***** DATA FOR PROCESSING
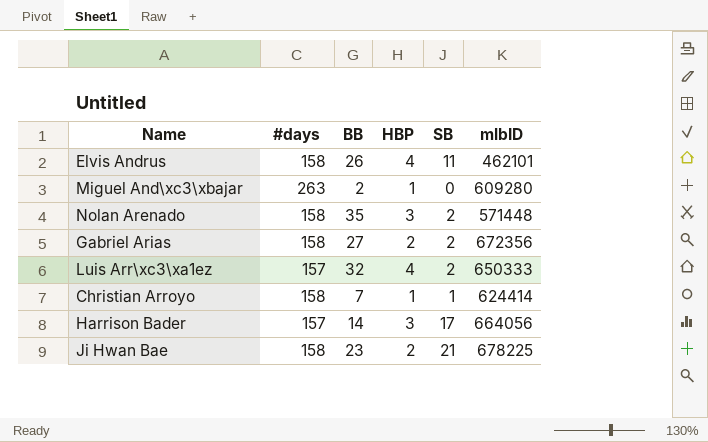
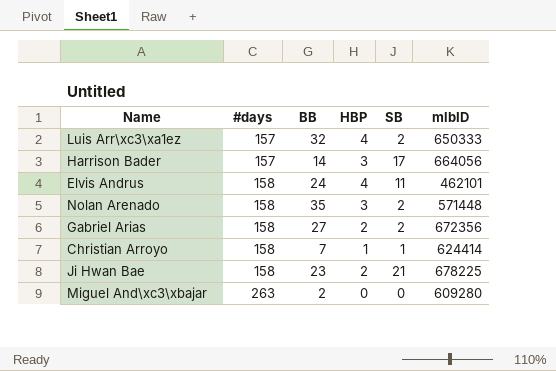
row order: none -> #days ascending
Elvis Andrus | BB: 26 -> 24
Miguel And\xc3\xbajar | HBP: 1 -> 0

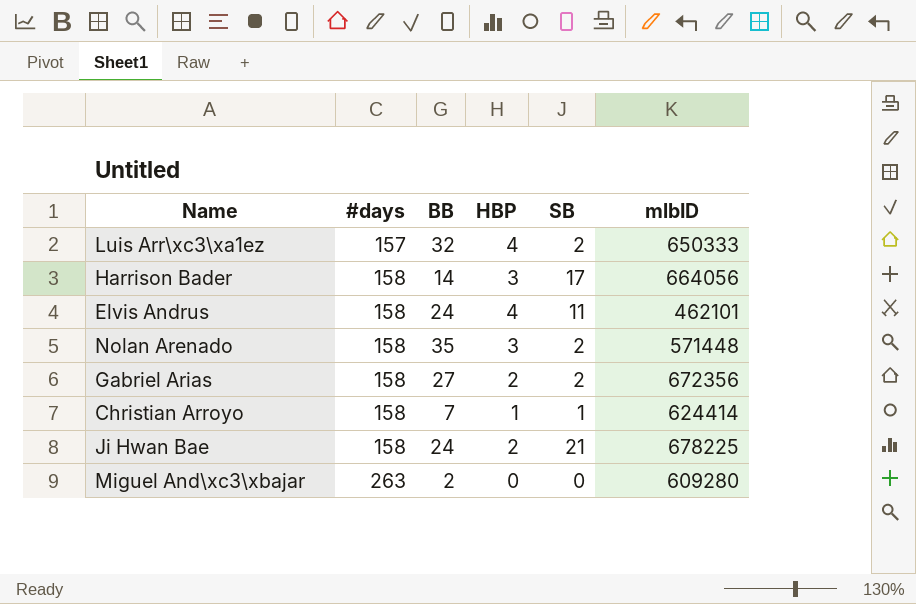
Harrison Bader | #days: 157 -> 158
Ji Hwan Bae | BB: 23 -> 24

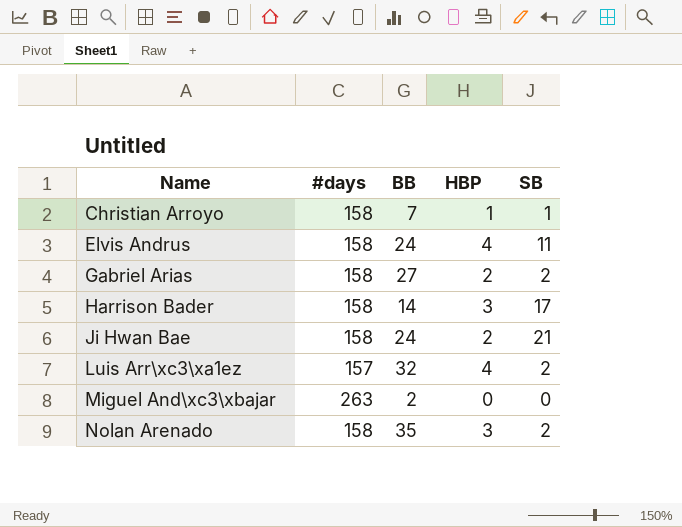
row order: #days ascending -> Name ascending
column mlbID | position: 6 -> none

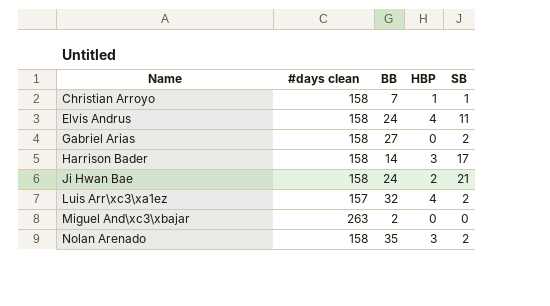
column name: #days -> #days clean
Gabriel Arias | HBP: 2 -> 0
**********
WHAT NEEDS TO BE DONE: Wherever an image sits in the data, omit it; everything else must be copied exactly.

TASK ANSWER:
row order: none -> #days ascending
Elvis Andrus | BB: 26 -> 24
Miguel And\xc3\xbajar | HBP: 1 -> 0

Harrison Bader | #days: 157 -> 158
Ji Hwan Bae | BB: 23 -> 24

row order: #days ascending -> Name ascending
column mlbID | position: 6 -> none

column name: #days -> #days clean
Gabriel Arias | HBP: 2 -> 0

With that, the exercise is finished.